🤖 AI Summary
This paper addresses the optimization of multi-stage dynamic treatment regimes (DTRs) in longitudinal randomized clinical trials with right-censored survival outcomes, without assuming proportional hazards. Methodologically, it proposes a counterfactual Q-learning framework that integrates an accelerated failure time (AFT) model with Buckley–James augmentation, coupled with iterative weighted least squares and regression trees to estimate stage-specific, unbiased Q-functions within the potential outcomes framework. This design ensures identifiability of the optimal DTR and substantially mitigates bias accumulation across decision stages.

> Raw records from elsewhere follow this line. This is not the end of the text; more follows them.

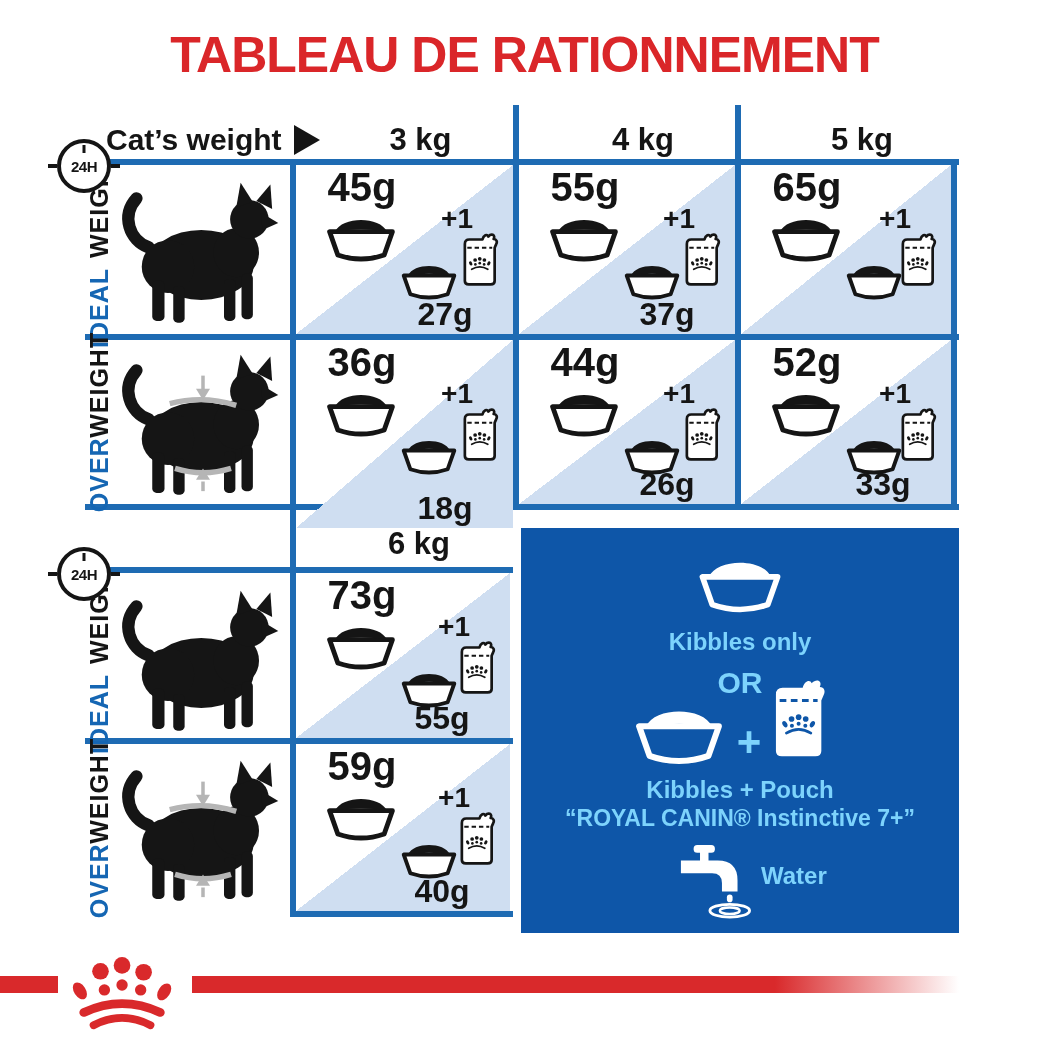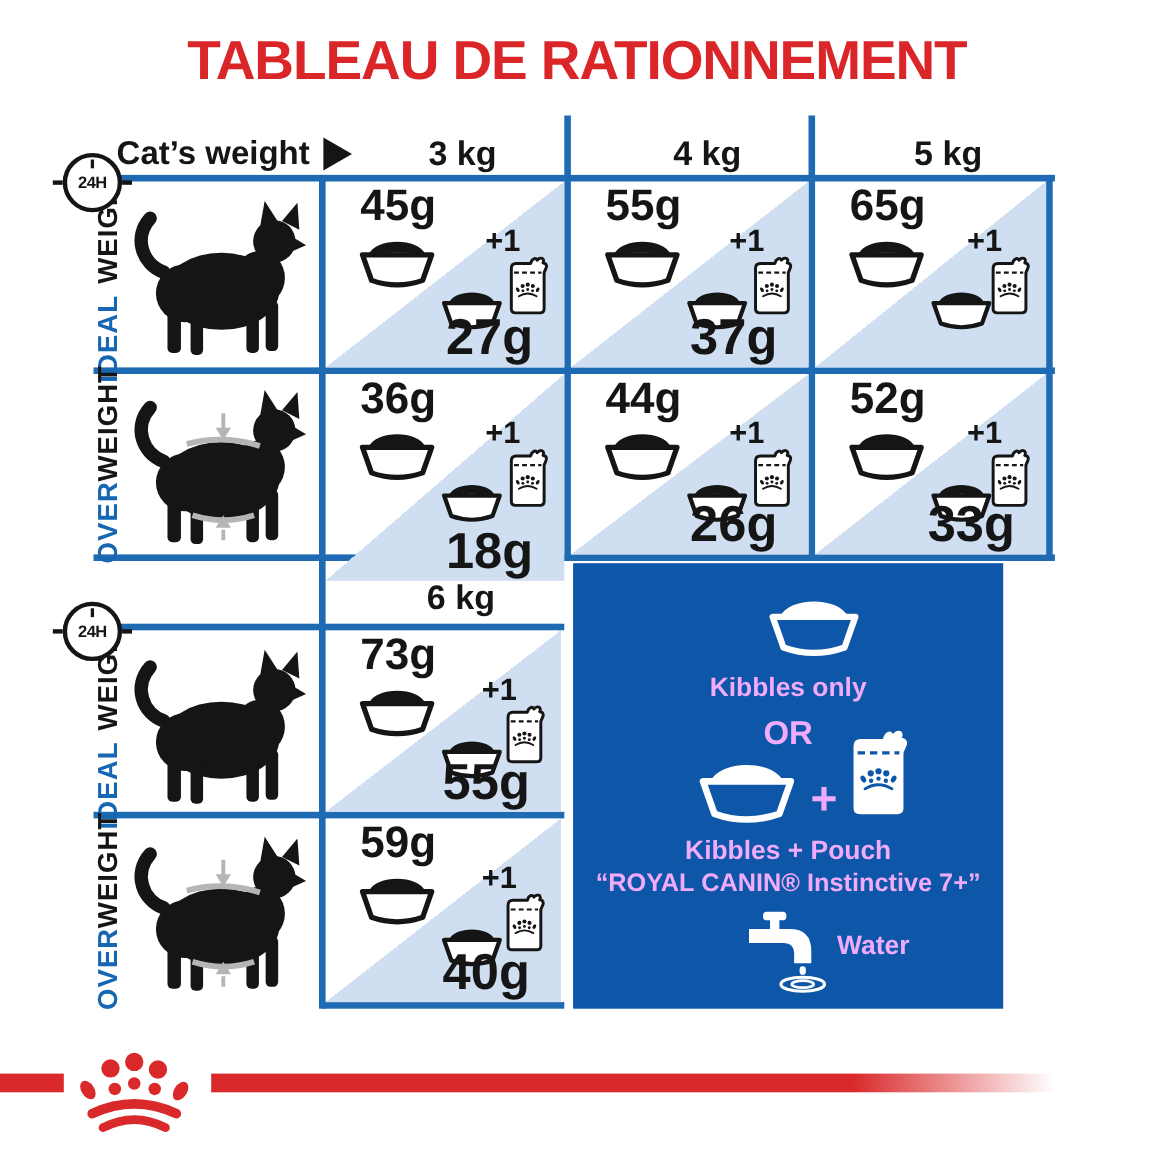"27g" .qty-mixed { font-size: 46px -> 32px }
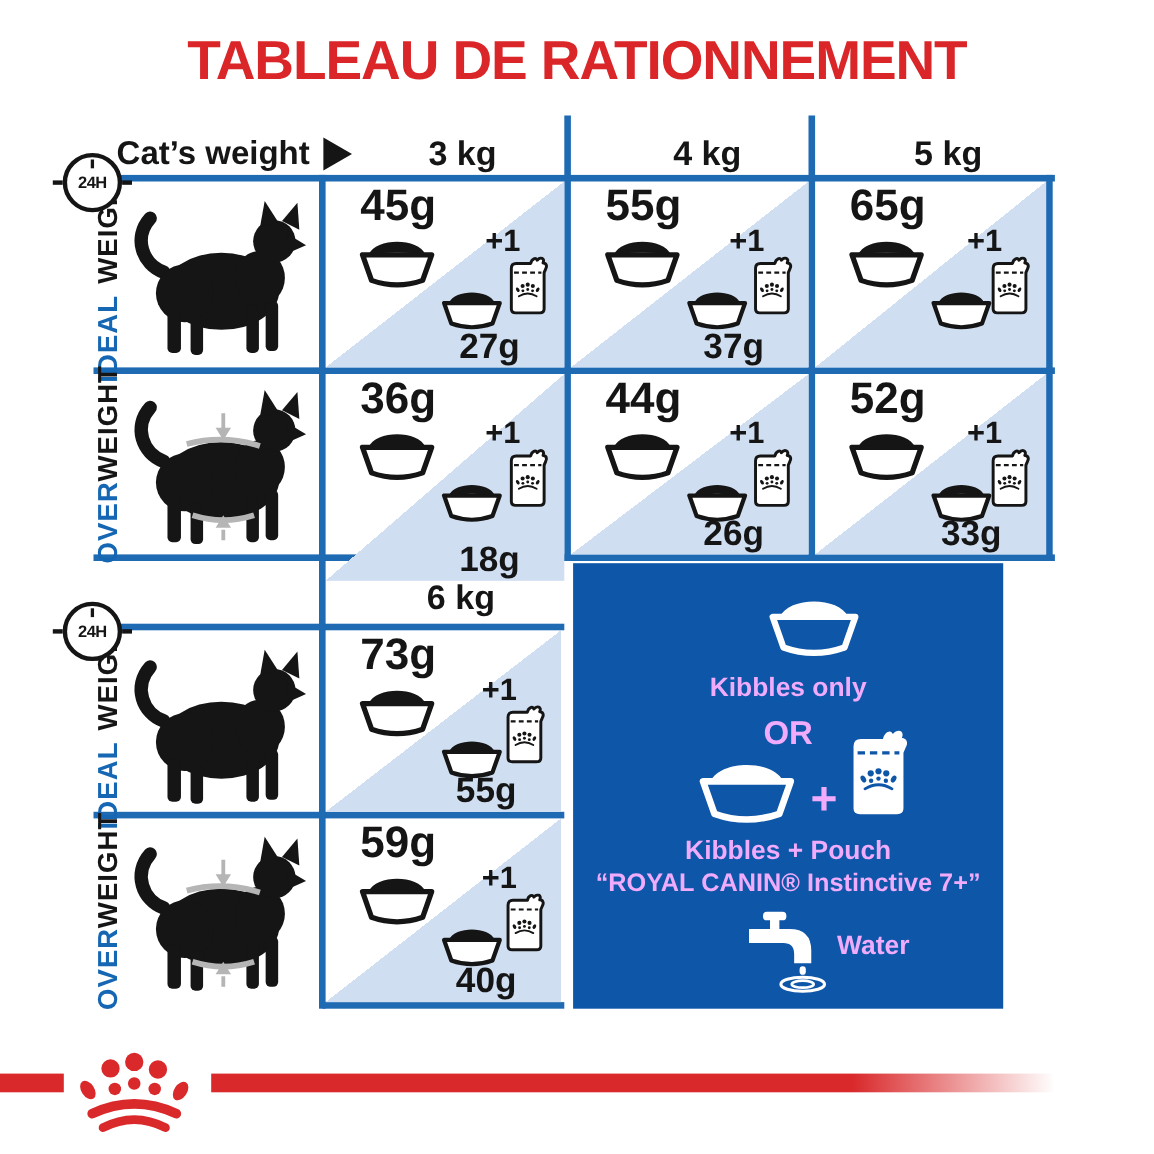"Kibbles only" #legend { color: #f0abfc -> #7dd3fc; top: 512px -> 528px; width: 391px -> 438px }
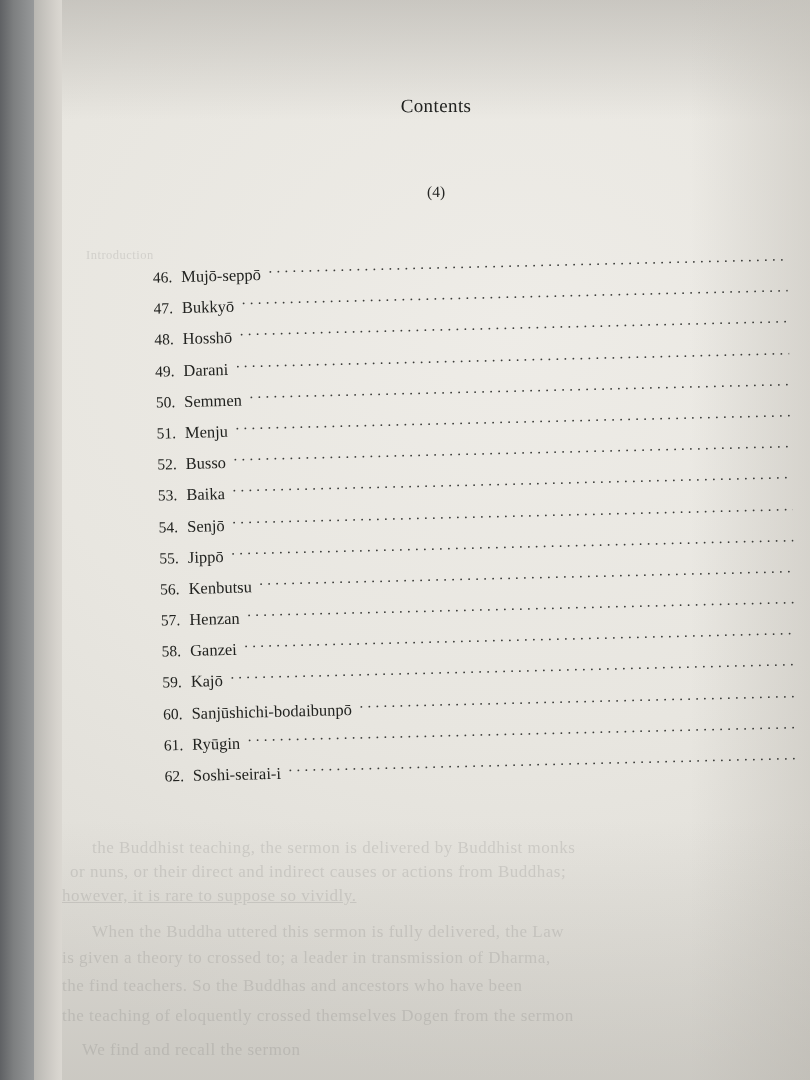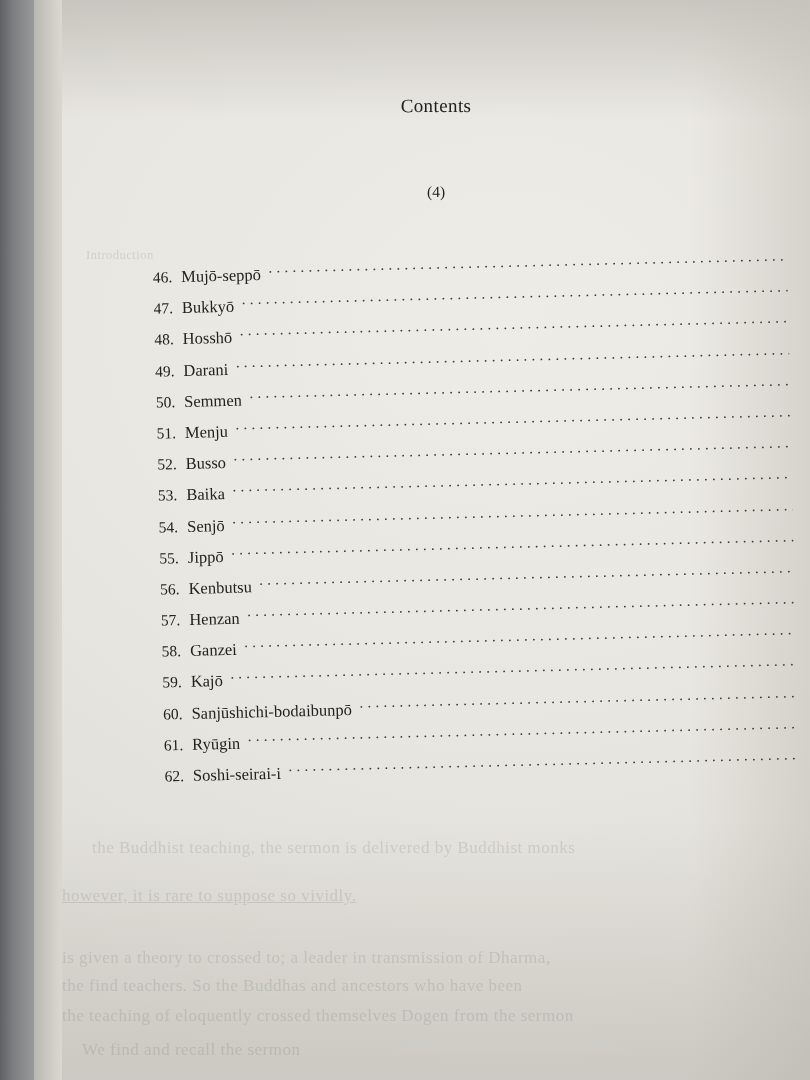"or nuns, or their direct" div.bleed { html: none -> <div>or nuns, or their direct and indirect causes or actions from Buddhas;</div> }
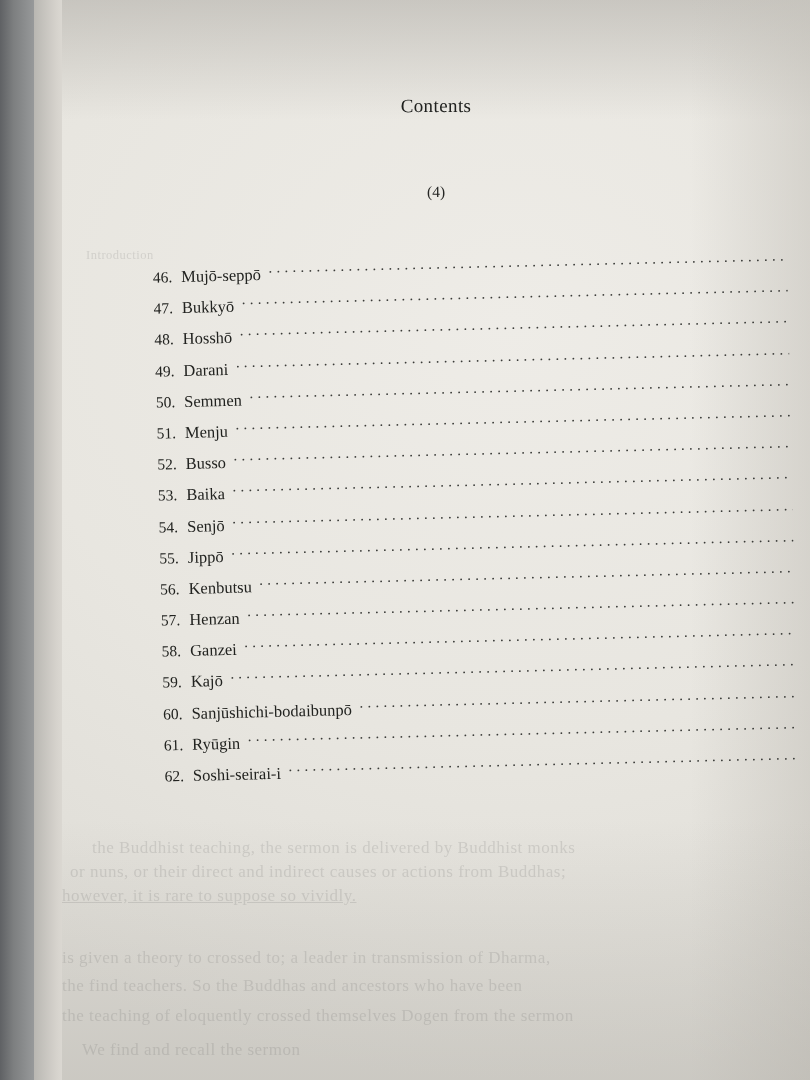"When the Buddha uttered this" div.bleed { html: none -> <div>When the Buddha uttered this sermon is fully delivered, the Law</div> }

Simulation studies and analysis of the ACTG175 HIV clinical trial data demonstrate that the proposed method significantly outperforms Cox-based approaches in policy accuracy, robustness, and adaptability—particularly under non-proportional hazards and complex time-varying covariate settings.
📝 Abstract
We propose a Buckley James (BJ) Boost Q learning framework for estimating optimal dynamic treatment regimes under right censored survival data, tailored for longitudinal randomized clinical trial settings. The method integrates accelerated failure time models with iterative boosting techniques, including componentwise least squares and regression trees, within a counterfactual Q learning framework. By directly modeling conditional survival time, BJ Boost Q learning avoids the restrictive proportional hazards assumption and enables unbiased estimation of stage specific Q functions. Grounded in potential outcomes, this framework ensures identifiability of the optimal treatment regime under standard causal assumptions. Compared to Cox based Q learning, which relies on hazard modeling and may suffer from bias under misspecification, our approach provides robust and flexible estimation. Simulation studies and analysis of the ACTG175 HIV trial demonstrate that BJ Boost Q learning yields higher accuracy in treatment decision making, especially in multistage settings where bias can accumulate.